Patagonia Lake near Circle Z ranch

Patagonia Lake was formed by damming up a portion of Sonoita Creek

In the late 1960s a group of local citizens formed the Lake Patagonia Recreation Association, Inc. (LPRA) with the intent of creating a lake and recreation area. In 1968 a dam was built on the Sonoita creek west of the Circle Z, creating 256-acre Patagonia Lake.

Over the next several years the state authorities worked to acquire land surrounding the lake, which at the time was owned by oil company Conoco. Eventually the State of Arizona also secured title to Patagonia Lake itself and in 1975 Patagonia Lake State Park was established. So when Lucia acquired the Circle Z in 1976 she knew the land immediately to the west of the ranch would always be protected!

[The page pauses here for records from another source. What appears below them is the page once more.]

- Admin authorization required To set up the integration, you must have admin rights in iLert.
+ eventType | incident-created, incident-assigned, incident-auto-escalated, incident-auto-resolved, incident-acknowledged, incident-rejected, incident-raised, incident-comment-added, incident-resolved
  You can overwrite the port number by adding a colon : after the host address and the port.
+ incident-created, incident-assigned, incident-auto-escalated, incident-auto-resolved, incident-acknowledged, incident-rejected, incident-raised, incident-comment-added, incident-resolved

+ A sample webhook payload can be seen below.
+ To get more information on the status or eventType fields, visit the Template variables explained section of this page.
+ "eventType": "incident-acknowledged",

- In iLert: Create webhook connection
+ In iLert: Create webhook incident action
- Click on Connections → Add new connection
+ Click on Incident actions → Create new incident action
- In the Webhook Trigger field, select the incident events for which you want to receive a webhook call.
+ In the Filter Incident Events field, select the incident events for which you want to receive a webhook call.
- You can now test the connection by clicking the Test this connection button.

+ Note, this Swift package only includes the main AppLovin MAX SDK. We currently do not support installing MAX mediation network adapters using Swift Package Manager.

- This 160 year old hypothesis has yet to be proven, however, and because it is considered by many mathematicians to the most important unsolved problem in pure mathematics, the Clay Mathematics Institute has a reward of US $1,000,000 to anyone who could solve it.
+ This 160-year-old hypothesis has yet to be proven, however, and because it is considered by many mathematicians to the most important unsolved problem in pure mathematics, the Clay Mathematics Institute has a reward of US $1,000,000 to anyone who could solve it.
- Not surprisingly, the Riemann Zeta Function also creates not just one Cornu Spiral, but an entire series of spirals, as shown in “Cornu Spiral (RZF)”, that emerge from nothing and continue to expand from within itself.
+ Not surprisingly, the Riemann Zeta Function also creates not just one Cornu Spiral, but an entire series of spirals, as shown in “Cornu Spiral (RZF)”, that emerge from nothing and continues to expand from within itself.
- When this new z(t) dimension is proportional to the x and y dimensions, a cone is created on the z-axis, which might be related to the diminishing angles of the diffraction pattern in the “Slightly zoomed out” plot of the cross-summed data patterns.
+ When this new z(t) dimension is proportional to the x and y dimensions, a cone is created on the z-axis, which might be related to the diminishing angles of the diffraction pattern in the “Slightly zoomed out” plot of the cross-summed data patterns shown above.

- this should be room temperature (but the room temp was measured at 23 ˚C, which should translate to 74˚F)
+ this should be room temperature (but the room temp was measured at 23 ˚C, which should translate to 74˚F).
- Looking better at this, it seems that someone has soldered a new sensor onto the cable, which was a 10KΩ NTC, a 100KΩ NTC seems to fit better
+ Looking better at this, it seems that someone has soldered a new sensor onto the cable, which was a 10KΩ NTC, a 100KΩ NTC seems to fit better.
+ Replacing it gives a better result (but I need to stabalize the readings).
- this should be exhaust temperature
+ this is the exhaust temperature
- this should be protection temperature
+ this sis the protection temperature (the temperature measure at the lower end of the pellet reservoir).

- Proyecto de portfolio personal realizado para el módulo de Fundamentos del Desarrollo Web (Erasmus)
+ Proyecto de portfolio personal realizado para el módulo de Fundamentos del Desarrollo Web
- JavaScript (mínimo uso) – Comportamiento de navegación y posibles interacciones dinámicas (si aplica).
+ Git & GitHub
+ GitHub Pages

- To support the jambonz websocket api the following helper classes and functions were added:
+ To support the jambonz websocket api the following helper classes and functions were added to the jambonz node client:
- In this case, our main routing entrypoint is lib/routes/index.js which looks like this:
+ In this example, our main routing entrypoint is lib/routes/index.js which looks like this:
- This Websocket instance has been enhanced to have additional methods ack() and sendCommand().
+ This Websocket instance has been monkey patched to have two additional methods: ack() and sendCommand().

Today the park consists of over 2,600 acres in addition to the lake and abuts the Sonoita Creek State Natural Area along with the Circle Z, all ensuring a stable environment for the unique ecosystem found along the Sonoita Creek and around the ranch. Tracks from the New Mexico/Arizona railroad like beneath the lake, the same railroad that forms some of the well-worn tracks at the Circle Z.

Fishing is popular at Patagonia Lake in southern Arizona

Channel your inner angler at Patagonia Lake

The lake is a habitat for bass, crappie, bluegill and catfish, and is stocked with rainbow trout during the winter months making it a popular spot for fishermen. Kayaks and canoes are available for rental. If your next visit to the Circle Z has you “angling” to do some fishing or paddling, Patagonia Lake would be a good choice. For the rest of us, the lake provides a beautiful reflection of that magnificent Arizona sky.

Patagonia Lake is a perfect spot for canoes and kayaks

Quiet waterways among the marsh grasses provide wonderful spots for kayaking.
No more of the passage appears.